Obviously spraying previously painted or pre-primed trim would be different than this video. I am applying a saturation coat in this video with the pressure dropped.


----------



## NCPaint1 (Aug 6, 2009)

Looks like its on waaaaaaay to heavy there Jack.


----------



## jack pauhl (Nov 10, 2008)

NCPaint1 said:


> Looks like its on waaaaaaay to heavy there Jack.


Intentionally. Poplar takes anything you put over it and PP lays tight when dry. Guys experiencing bubbles priming over wood with an airless means the open grain was not sealed properly. One way prevent or minimize it is to be certain the 1st coat over wood is saturated. Often a non-issue with a brush because its worked into the grain. Having pressure dropped helps a great deal too for the 1st prime coat


----------



## 1963 Sovereign (Dec 14, 2011)

NCPaint1 said:


> Looks like its on waaaaaaay to heavy there Jack.


pretty sure if you came back and looked at that same area in 45 minutes,most of it would have soaked in and looked like it filled the pores in quite nicely.


----------



## NCPaint1 (Aug 6, 2009)

1963 Sovereign said:


> pretty sure if you came back and looked at that same area in 45 minutes,most of it would have soaked in and looked like it filled the pores in quite nicely.


Or, run/sagged down the casing. I don't think its on heavy enough to do that, but its close. At least it looks it from the pic.


----------



## 1963 Sovereign (Dec 14, 2011)

NC,are you still located on haggerty road or moved since then?


----------



## jack pauhl (Nov 10, 2008)

It's heavy but none of that sagged. That film is not far off from the 2nd coat application. I'll try to make a video of each coat on that same piece.


----------



## Rcon (Nov 19, 2009)

Xmark said:


> i might try dulux diamond semigloss .i like their exterior satin to spray on doors outside.


Haven't used the exterior stuff, but the interior diamond will run and sag like crazy if you spray it, regardless of tip size or how fast your passes are. I found it incredibly aggravating to spray that product. The sg is also wicked shiny, like a full gloss.


----------



## NCPaint1 (Aug 6, 2009)

1963 Sovereign said:


> NC,are you still located on haggerty road or moved since then?


We have 2 stores.  I'm at the other one


----------



## jack pauhl (Nov 10, 2008)

I'll take a photo of the window trim on Monday before and after sanding.
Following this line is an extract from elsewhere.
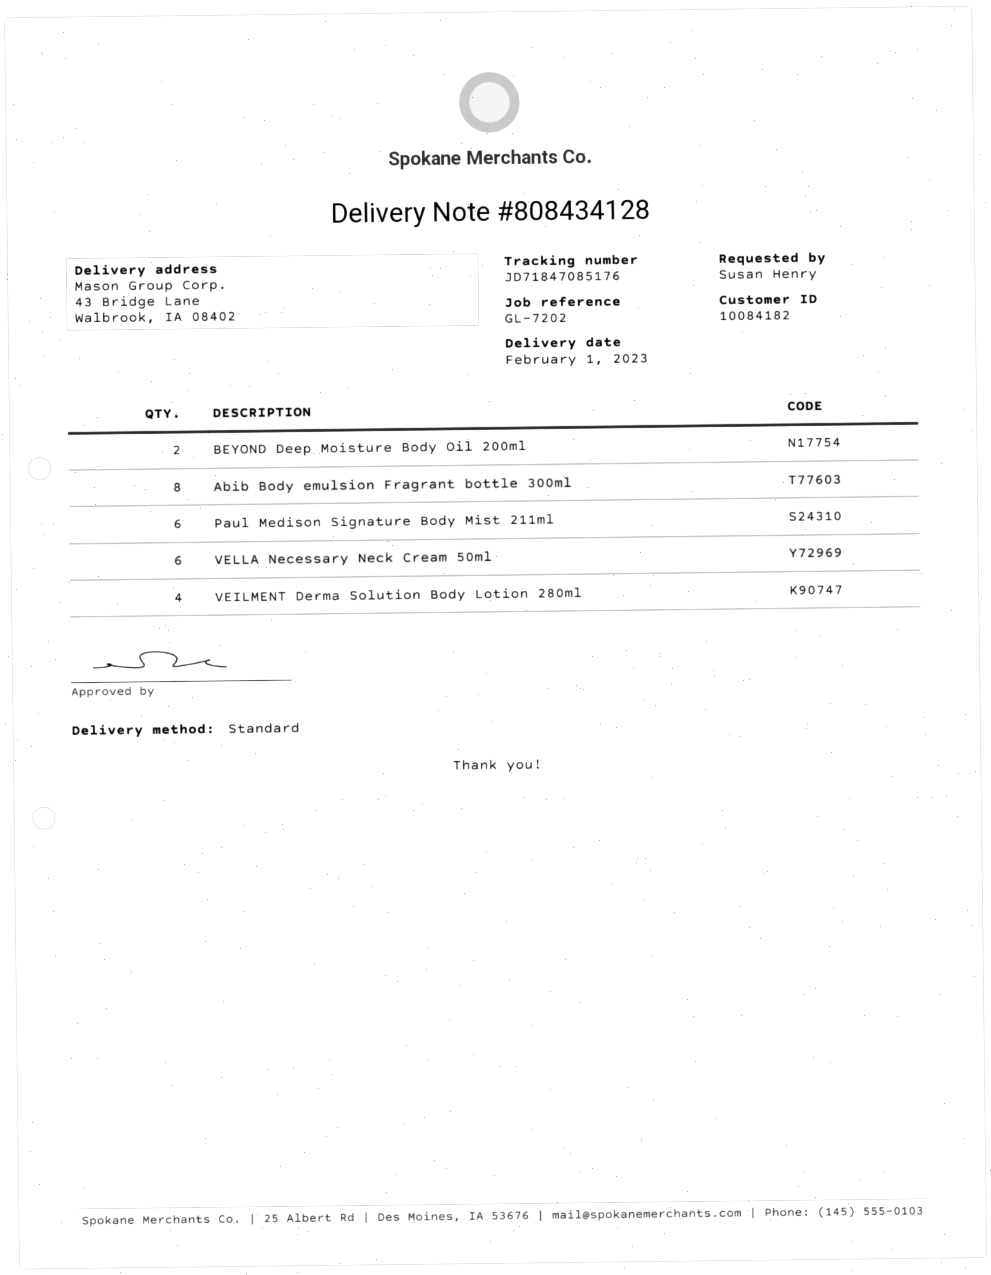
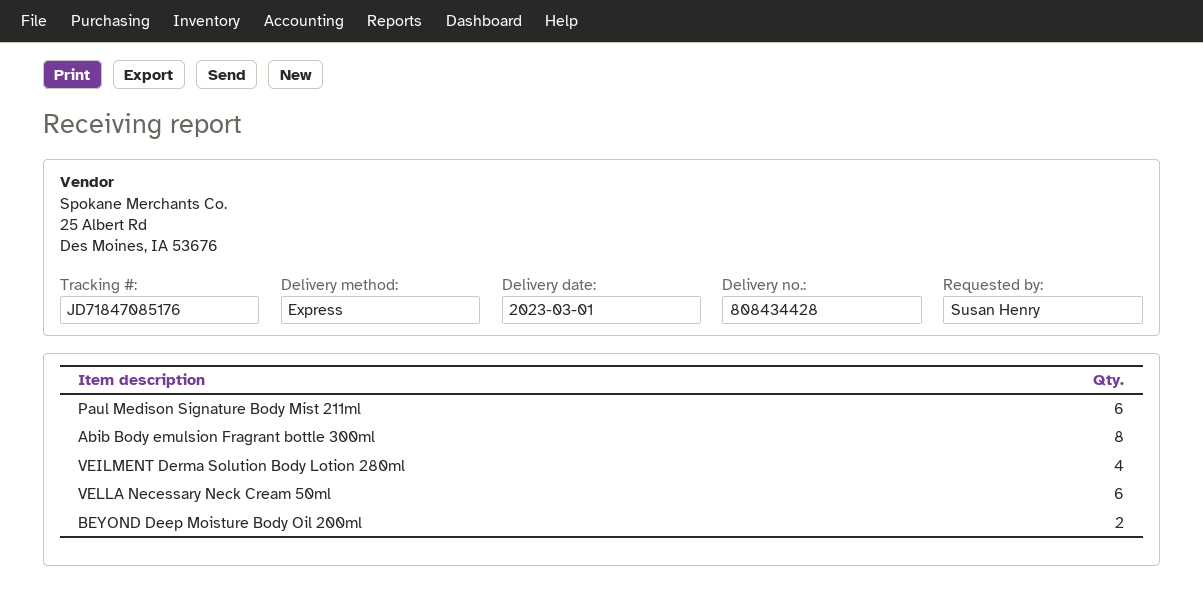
delivery note number: 808434128 -> 808434428
delivery date: 2023-02-01 -> 2023-03-01
shipping method: standard -> express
It should be interesting for those not familiar with PP Satin to see how much of that 1st coat goes away deep into the bare wood like water base primers "should" do but often fail resulting in a dry film that sits like a blanket over the wood. 
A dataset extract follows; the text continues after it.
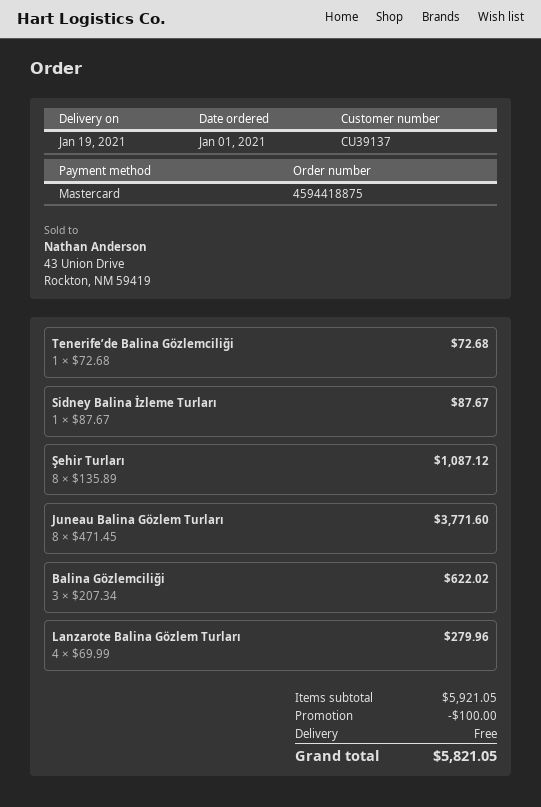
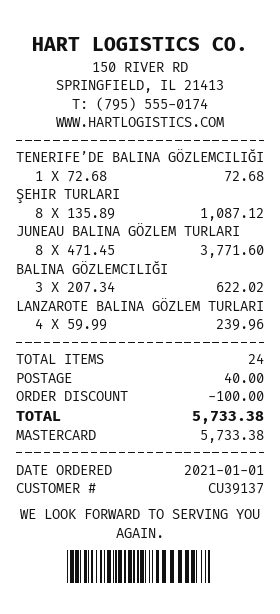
Sidney Balina İzleme Turları: 1 x 87.67 = 87.67 -> none
Lanzarote Balina Gözlem Turları: 4 x 69.99 = 279.96 -> 4 x 59.99 = 239.96
shipping: 0.00 -> 40.00
total: 5821.05 -> 5733.38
Identifying the level of open grain penetration occurs when sanding to burn-out the first coat. If you see bare wood in the open grain---the primer failed to penetrate properly. This area is where PP Plus excels because it penetrates deep.

I used 1407 (current Diamond 350) for years as my go-to trim and door paint.

Here is the old Glidden 1407


----------



## jack pauhl (Nov 10, 2008)

Here is the spray pattern with PP Satin w/209 (black tip). I have the pressure dropped to a tolerable level for the 1st coat.


----------



## mudbone (Dec 26, 2011)

jack pauhl said:


> Here is the spray pattern with PP Satin w/209 (black tip). I have the pressure dropped to a tolerable level for the 1st coat.


 Looks like it measured up!


----------



## jack pauhl (Nov 10, 2008)

mudbone said:


> Looks like it measured up!


Yep. Believe it or not, not everyone understands what the tip numbers mean.

Here it is for those folks:

The 2 in a 209 is the fan pattern width times 2 but you can make it larger by holding the gun further away from the object as seen in the video. I like to be up close and personal with my spraying to control overspray. 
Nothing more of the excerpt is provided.